[Change detection outputs]

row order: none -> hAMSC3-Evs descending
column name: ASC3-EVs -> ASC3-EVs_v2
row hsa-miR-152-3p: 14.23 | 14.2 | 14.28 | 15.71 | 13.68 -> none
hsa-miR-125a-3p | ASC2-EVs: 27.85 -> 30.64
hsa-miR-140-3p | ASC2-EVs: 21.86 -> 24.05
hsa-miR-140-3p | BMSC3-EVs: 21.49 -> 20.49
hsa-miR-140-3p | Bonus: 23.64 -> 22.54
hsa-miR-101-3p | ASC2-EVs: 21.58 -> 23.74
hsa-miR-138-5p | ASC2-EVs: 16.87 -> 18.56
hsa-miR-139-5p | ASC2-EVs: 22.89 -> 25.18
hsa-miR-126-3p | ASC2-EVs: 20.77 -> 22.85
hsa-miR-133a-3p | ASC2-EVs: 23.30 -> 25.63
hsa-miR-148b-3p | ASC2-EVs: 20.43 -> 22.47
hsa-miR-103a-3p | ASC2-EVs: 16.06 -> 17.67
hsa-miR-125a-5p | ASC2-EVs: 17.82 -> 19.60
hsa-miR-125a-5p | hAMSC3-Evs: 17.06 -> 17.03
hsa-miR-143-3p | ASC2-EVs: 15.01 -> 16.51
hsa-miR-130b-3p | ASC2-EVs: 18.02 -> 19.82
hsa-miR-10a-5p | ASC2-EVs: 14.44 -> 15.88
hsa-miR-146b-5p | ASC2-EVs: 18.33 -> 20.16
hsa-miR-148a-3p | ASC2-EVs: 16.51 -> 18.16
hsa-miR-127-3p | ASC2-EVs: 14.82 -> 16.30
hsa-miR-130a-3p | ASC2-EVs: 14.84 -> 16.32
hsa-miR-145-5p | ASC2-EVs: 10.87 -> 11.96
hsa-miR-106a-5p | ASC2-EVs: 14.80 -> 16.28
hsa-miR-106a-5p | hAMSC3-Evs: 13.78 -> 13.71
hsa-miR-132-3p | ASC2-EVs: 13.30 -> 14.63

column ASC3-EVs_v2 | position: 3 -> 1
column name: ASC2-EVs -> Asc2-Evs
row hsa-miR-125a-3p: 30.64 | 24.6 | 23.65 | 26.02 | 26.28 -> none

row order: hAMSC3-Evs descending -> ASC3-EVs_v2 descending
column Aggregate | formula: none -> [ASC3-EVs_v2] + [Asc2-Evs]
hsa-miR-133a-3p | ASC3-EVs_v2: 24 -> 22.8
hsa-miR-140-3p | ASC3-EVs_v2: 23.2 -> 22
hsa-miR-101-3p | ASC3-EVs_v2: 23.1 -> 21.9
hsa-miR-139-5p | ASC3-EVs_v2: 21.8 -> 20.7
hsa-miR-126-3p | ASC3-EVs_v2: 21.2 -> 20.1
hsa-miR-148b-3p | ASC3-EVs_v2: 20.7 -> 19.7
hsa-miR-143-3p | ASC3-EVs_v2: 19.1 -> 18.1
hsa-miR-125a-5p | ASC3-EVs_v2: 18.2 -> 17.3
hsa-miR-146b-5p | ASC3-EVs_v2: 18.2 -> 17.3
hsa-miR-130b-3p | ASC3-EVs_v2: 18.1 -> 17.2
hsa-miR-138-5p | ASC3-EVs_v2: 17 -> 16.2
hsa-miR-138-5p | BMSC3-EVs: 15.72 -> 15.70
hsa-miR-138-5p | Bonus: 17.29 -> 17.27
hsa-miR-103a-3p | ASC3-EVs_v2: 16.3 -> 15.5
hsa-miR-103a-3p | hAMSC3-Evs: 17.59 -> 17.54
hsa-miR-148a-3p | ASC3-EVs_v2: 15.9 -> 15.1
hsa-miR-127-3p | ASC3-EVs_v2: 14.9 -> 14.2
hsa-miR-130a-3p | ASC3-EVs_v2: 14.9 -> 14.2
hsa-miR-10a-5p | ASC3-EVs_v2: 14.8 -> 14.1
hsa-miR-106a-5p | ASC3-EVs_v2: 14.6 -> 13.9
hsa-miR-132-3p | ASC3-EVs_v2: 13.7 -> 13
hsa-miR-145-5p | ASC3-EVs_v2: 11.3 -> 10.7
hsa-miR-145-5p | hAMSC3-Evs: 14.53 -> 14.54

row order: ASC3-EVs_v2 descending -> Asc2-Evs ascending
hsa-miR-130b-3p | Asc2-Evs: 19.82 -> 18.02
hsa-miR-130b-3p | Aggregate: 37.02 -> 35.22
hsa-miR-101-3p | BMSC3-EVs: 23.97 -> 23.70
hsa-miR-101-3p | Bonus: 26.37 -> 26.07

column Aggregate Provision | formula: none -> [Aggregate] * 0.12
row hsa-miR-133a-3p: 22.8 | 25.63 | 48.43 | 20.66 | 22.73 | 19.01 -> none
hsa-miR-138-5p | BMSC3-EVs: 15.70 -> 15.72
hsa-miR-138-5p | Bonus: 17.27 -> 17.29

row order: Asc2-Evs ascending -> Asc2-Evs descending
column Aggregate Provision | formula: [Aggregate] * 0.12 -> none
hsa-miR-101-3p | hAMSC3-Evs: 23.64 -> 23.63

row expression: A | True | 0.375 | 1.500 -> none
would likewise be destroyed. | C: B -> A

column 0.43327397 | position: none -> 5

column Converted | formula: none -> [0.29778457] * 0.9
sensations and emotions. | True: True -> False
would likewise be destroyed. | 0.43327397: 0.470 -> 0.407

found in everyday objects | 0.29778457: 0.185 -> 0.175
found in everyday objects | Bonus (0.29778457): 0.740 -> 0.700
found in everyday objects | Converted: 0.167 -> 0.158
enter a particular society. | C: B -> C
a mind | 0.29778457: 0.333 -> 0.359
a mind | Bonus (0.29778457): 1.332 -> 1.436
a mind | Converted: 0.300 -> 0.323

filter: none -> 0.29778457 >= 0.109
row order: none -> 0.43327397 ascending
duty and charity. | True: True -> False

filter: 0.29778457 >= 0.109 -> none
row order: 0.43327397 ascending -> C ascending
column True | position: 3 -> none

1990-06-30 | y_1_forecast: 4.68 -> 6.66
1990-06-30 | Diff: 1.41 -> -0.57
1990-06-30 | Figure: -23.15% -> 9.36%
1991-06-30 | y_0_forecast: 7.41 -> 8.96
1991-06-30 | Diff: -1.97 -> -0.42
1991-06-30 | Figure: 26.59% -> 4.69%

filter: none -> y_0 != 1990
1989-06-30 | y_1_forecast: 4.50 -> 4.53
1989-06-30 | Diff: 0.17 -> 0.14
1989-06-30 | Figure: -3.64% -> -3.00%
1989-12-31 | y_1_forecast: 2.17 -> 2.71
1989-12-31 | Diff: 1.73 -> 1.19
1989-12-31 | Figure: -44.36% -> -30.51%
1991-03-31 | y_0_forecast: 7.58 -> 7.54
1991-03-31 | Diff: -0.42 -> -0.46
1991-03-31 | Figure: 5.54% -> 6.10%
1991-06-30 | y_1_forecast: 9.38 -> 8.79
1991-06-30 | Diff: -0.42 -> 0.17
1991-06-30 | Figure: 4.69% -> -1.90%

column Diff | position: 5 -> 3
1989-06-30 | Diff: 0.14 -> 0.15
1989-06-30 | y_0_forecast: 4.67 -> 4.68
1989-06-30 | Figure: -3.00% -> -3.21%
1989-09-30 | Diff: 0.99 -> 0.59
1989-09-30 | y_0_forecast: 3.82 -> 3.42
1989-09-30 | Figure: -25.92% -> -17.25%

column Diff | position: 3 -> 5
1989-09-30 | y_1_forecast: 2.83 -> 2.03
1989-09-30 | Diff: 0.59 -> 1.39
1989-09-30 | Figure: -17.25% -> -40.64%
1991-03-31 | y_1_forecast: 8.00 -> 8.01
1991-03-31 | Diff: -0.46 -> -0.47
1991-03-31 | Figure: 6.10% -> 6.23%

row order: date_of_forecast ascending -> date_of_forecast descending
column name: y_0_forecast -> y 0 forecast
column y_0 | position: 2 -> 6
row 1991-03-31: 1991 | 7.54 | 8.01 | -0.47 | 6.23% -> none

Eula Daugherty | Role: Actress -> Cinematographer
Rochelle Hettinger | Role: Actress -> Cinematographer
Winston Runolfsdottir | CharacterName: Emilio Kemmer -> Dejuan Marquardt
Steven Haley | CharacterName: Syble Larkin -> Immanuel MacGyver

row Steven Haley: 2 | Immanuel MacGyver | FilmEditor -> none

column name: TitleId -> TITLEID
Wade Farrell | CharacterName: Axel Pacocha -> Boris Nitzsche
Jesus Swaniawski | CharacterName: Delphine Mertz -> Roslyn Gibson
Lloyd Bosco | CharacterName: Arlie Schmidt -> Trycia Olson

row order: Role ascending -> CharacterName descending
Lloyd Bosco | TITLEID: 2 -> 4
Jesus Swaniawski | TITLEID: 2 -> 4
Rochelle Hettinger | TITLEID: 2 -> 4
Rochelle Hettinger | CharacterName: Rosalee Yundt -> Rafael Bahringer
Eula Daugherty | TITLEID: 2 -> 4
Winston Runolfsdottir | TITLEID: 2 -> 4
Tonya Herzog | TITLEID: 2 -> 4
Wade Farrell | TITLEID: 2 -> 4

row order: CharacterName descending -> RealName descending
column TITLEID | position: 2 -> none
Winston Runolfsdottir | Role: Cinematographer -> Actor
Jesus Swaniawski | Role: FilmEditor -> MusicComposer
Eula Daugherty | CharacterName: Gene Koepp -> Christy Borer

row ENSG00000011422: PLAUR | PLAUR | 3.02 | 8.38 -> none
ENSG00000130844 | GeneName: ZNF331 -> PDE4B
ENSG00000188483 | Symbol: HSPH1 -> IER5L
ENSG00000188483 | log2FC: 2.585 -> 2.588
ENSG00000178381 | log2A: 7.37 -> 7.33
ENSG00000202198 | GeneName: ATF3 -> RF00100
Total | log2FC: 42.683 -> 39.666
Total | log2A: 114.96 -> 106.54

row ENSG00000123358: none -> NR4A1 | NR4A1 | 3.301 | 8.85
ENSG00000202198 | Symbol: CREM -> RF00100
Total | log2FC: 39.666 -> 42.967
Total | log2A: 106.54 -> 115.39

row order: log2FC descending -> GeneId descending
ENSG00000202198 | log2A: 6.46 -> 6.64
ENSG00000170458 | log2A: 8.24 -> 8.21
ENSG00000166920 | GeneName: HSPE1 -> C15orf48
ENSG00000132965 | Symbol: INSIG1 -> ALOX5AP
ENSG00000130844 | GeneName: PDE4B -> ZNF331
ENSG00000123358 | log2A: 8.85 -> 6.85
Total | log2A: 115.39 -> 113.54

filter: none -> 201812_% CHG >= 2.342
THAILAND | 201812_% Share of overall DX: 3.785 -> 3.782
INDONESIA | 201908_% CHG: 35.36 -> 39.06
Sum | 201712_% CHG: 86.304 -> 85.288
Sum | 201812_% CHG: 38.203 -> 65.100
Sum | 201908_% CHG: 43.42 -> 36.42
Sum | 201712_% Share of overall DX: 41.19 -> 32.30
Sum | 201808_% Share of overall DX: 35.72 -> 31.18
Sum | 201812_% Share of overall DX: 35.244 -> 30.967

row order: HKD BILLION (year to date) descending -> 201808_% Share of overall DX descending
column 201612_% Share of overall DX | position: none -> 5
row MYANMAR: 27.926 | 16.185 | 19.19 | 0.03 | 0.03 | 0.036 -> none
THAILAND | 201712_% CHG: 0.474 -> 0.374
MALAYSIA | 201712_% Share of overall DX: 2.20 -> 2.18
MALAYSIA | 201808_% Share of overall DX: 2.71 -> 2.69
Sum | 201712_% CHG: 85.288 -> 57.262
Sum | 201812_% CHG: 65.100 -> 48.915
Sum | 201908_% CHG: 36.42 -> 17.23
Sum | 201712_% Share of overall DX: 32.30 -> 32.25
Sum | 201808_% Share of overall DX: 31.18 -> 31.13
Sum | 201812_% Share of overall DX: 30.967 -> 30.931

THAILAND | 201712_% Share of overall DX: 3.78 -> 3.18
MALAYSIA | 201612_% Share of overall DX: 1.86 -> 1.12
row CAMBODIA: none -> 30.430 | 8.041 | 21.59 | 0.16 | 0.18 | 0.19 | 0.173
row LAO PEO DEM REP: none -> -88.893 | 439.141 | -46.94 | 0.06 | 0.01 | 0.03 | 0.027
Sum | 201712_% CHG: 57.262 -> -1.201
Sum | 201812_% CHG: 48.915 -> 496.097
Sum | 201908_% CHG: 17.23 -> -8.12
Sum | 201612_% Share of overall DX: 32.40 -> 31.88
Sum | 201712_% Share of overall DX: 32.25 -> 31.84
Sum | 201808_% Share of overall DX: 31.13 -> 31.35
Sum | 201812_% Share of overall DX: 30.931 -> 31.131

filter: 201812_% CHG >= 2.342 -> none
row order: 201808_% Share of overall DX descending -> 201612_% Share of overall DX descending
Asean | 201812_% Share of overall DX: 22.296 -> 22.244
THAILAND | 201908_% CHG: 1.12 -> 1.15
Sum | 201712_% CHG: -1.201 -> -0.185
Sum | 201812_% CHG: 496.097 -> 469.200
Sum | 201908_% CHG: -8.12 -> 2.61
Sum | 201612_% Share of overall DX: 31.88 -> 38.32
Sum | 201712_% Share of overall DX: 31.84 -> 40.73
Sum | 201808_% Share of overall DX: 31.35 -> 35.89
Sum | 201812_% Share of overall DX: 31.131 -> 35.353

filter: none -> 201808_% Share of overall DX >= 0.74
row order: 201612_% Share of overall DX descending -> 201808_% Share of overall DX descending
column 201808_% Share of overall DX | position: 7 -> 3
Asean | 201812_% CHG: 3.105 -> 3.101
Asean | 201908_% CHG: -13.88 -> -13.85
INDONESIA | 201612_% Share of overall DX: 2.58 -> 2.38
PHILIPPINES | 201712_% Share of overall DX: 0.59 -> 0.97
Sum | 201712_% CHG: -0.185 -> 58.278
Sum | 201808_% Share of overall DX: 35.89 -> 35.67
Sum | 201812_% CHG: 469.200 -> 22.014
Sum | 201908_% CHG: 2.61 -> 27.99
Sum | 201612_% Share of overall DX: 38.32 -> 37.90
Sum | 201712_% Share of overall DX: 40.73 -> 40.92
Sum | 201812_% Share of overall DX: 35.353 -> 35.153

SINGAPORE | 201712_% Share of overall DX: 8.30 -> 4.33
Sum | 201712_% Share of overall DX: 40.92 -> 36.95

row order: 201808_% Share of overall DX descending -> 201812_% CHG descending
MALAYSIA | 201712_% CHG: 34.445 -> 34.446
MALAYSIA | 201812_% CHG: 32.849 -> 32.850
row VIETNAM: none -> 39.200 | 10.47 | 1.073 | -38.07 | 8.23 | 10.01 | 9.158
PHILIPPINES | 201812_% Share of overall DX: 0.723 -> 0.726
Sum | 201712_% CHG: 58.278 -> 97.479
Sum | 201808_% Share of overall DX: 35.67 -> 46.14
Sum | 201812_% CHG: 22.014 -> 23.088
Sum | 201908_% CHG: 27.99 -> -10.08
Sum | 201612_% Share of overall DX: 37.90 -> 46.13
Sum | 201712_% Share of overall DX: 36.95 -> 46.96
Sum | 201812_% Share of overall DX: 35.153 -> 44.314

#### Work item:
Set every line down again exactly. Begin with the first line of the entries and finish with the line containing "hsa-miR-125a-5p | ASC3-EVs_v2: 18.2 -> 17.3".

#### Output of the exercise:
row order: none -> hAMSC3-Evs descending
column name: ASC3-EVs -> ASC3-EVs_v2
row hsa-miR-152-3p: 14.23 | 14.2 | 14.28 | 15.71 | 13.68 -> none
hsa-miR-125a-3p | ASC2-EVs: 27.85 -> 30.64
hsa-miR-140-3p | ASC2-EVs: 21.86 -> 24.05
hsa-miR-140-3p | BMSC3-EVs: 21.49 -> 20.49
hsa-miR-140-3p | Bonus: 23.64 -> 22.54
hsa-miR-101-3p | ASC2-EVs: 21.58 -> 23.74
hsa-miR-138-5p | ASC2-EVs: 16.87 -> 18.56
hsa-miR-139-5p | ASC2-EVs: 22.89 -> 25.18
hsa-miR-126-3p | ASC2-EVs: 20.77 -> 22.85
hsa-miR-133a-3p | ASC2-EVs: 23.30 -> 25.63
hsa-miR-148b-3p | ASC2-EVs: 20.43 -> 22.47
hsa-miR-103a-3p | ASC2-EVs: 16.06 -> 17.67
hsa-miR-125a-5p | ASC2-EVs: 17.82 -> 19.60
hsa-miR-125a-5p | hAMSC3-Evs: 17.06 -> 17.03
hsa-miR-143-3p | ASC2-EVs: 15.01 -> 16.51
hsa-miR-130b-3p | ASC2-EVs: 18.02 -> 19.82
hsa-miR-10a-5p | ASC2-EVs: 14.44 -> 15.88
hsa-miR-146b-5p | ASC2-EVs: 18.33 -> 20.16
hsa-miR-148a-3p | ASC2-EVs: 16.51 -> 18.16
hsa-miR-127-3p | ASC2-EVs: 14.82 -> 16.30
hsa-miR-130a-3p | ASC2-EVs: 14.84 -> 16.32
hsa-miR-145-5p | ASC2-EVs: 10.87 -> 11.96
hsa-miR-106a-5p | ASC2-EVs: 14.80 -> 16.28
hsa-miR-106a-5p | hAMSC3-Evs: 13.78 -> 13.71
hsa-miR-132-3p | ASC2-EVs: 13.30 -> 14.63

column ASC3-EVs_v2 | position: 3 -> 1
column name: ASC2-EVs -> Asc2-Evs
row hsa-miR-125a-3p: 30.64 | 24.6 | 23.65 | 26.02 | 26.28 -> none

row order: hAMSC3-Evs descending -> ASC3-EVs_v2 descending
column Aggregate | formula: none -> [ASC3-EVs_v2] + [Asc2-Evs]
hsa-miR-133a-3p | ASC3-EVs_v2: 24 -> 22.8
hsa-miR-140-3p | ASC3-EVs_v2: 23.2 -> 22
hsa-miR-101-3p | ASC3-EVs_v2: 23.1 -> 21.9
hsa-miR-139-5p | ASC3-EVs_v2: 21.8 -> 20.7
hsa-miR-126-3p | ASC3-EVs_v2: 21.2 -> 20.1
hsa-miR-148b-3p | ASC3-EVs_v2: 20.7 -> 19.7
hsa-miR-143-3p | ASC3-EVs_v2: 19.1 -> 18.1
hsa-miR-125a-5p | ASC3-EVs_v2: 18.2 -> 17.3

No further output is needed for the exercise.